[ML] Trained Model: Fix start deployment with ML autoscaling and 0 active nodes #201256

darnautov · 2024-11-21T17:38:44Z

Summary

During my testing, I used the current user with all required privileges but failed to notice that, after switching to the internal kibana_system user, it lacked the manage_autoscaling privilege required for the GET /_autoscaling/policy API.

As a result, the isMlAutoscalingEnabled flag, which we rely on in the Start Deployment modal, was always set to false. This caused a bug in scenarios with zero active ML nodes, where falling back to deriving available processors from ML limits was not possible.

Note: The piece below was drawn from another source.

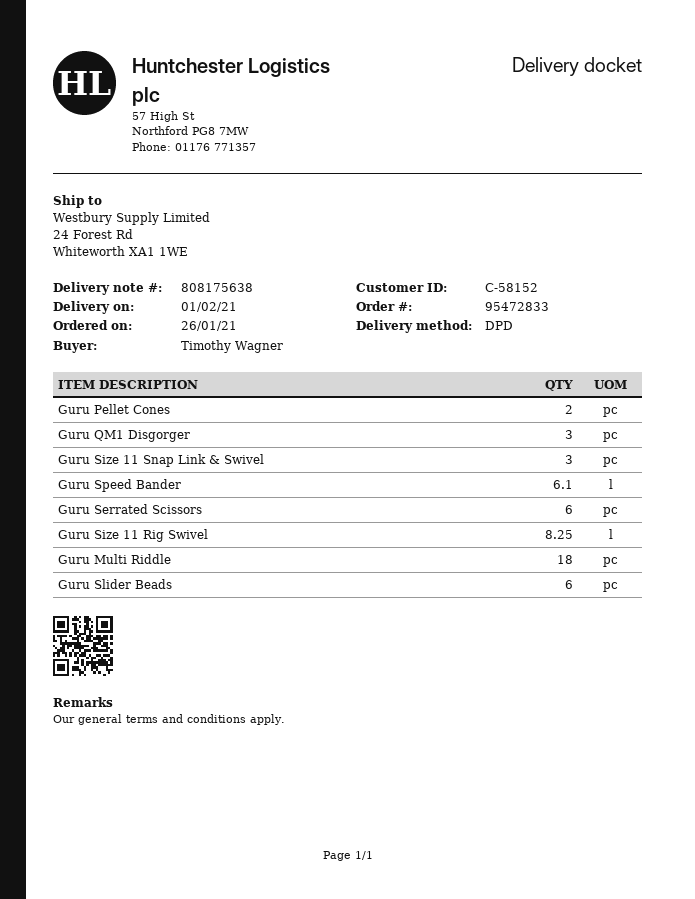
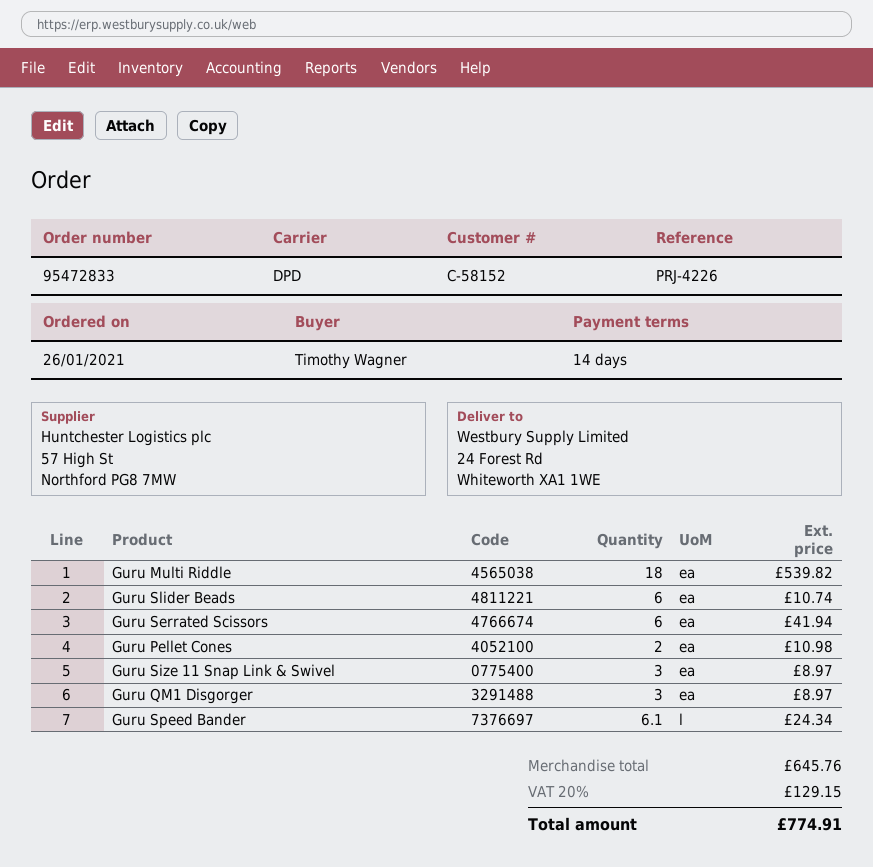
Guru Size 11 Rig Swivel: 8.25 -> none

You can check the created deployment, it correctly identifies ML autoscaling:

Also fixes restoring vCPU levels from the API deployment params.

Checklist

Check the PR satisfies following conditions.

Unit or functional tests were updated or added to match the most common scenarios

elasticmachine · 2024-11-21T17:49:28Z

Pinging @elastic/ml-ui (:ml)

jgowdyelastic

LGTM
I've added a comment about the possible redundancy of the getAutoscalingPolicy call.
If using the lazy node count is reliable, then I think we could just use that for setting isMlAutoscalingEnabled

jgowdyelastic · 2024-11-22T14:33:15Z

x-pack/plugins/ml/server/routes/system.ts

-            // If doesn't exist, then keep the false
+            // If ml autoscaling policy doesn't exist or the user does not have privileges to fetch it,
+            // check the number of lazy ml nodes to determine if autoscaling is enabled.
+            const lazyMlNodeCount = await getLazyMlNodeCount(client);


It seems like this check will always work and so we don't really need to attempt to fetch getAutoscalingPolicy as they'll produce the same results.

there are cases when this check won't work, e.g.

ML auto scaling may be disabled in the tier

We’ve hit the autoscaling limit

On prem users can set the settings, but it won't scale

So checking the autoscaling policy as a current user is still worth trying

peteharverson

Testing against your cloud deployment, the check for auto-scaling looks good.

As discussed offline, when I update a deployment created at low / medium vCPUs level, it comes up saying it was 'high'.

darnautov · 2024-11-25T12:36:54Z

@peteharverson the vCPU levels issues is fixed in 37ee935

darnautov · 2024-11-25T12:37:01Z

@elasticmachine merge upstream

darnautov · 2024-11-25T16:07:07Z

@elasticmachine merge upstream

elasticmachine · 2024-11-25T16:56:05Z

💚 Build Succeeded

Metrics [docs]

Async chunks

Total size of all lazy-loaded chunks that will be downloaded as the user navigates the app

id	before	after	diff
`ml`	4.7MB	4.7MB	+154.0B

History

💔 Build #253977 failed f04a71b
💚 Build #253317 succeeded 2ec9218

cc @darnautov

peteharverson

Tested latest changes in your cloud instance and LGTM.
As discussed offline, we should aim to fix in a separate PR the lack of error messaging when a second deployment fails to start.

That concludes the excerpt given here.